When you reach the line in the listing below that contains "- If you do", begin returning lines exactly as written, and stop after the line that contains "to add PVs.". Return no other lines.

## GIVEN INFORMATION
____________

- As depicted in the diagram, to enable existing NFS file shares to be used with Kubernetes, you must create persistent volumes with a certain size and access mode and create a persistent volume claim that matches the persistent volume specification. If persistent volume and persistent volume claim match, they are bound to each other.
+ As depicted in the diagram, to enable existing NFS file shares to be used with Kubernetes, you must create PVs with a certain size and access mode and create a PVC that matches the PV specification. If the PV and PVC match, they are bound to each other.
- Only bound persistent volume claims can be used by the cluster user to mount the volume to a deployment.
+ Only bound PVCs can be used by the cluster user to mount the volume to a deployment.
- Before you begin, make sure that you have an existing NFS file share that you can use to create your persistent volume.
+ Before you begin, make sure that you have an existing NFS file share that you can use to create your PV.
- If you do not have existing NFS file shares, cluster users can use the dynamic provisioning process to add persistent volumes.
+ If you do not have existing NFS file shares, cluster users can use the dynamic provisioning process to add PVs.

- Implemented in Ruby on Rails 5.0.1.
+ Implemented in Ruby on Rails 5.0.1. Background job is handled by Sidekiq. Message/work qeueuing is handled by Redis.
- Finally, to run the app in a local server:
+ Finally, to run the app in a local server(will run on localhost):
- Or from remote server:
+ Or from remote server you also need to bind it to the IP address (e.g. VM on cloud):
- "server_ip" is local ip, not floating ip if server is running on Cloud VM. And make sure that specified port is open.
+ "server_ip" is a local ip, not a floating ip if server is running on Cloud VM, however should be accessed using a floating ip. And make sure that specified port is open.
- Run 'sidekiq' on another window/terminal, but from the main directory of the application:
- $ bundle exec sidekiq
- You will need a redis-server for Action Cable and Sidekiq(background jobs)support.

____________

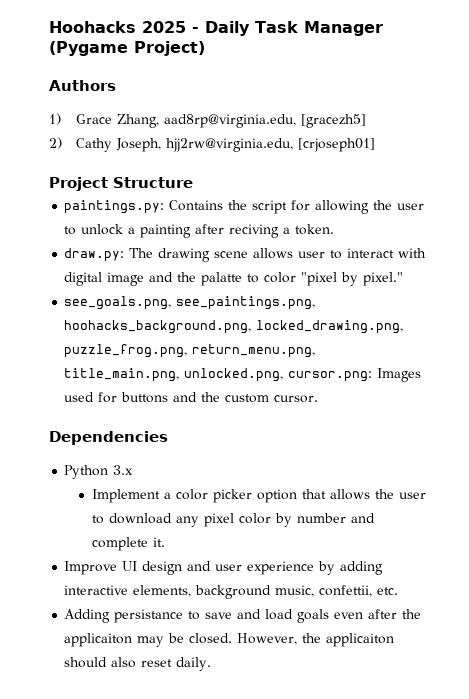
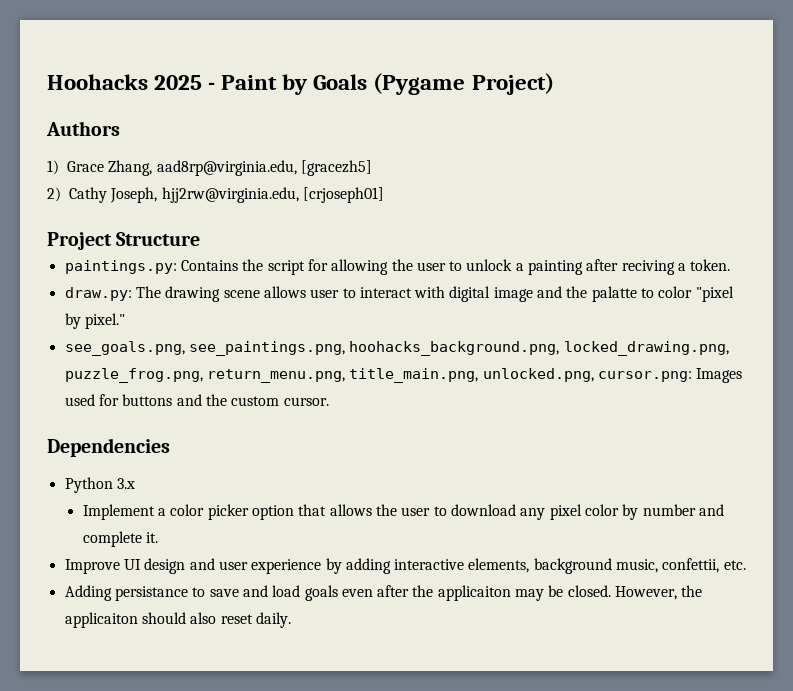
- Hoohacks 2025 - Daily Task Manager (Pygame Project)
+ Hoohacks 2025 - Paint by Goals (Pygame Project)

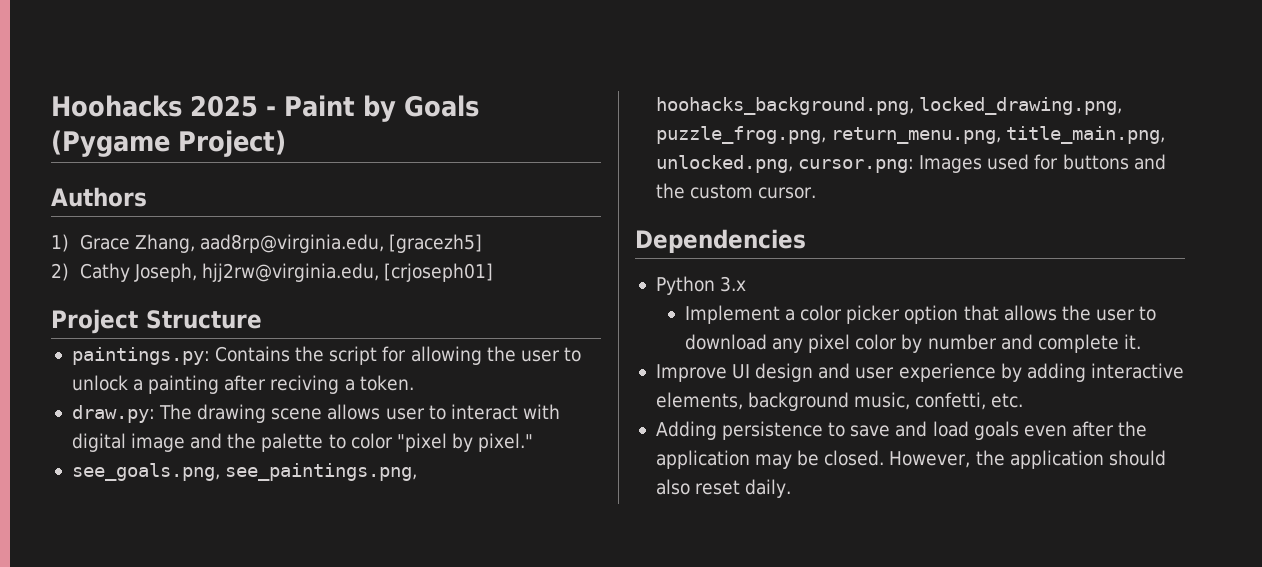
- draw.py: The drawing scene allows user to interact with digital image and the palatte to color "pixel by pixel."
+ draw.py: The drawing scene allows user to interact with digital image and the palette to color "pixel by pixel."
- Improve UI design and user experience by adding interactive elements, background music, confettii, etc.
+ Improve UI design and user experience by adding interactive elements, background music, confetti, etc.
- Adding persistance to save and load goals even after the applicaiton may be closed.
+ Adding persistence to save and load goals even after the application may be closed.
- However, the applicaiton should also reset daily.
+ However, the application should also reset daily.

____________

## RESULT
- If you do not have existing NFS file shares, cluster users can use the dynamic provisioning process to add persistent volumes.
+ If you do not have existing NFS file shares, cluster users can use the dynamic provisioning process to add PVs.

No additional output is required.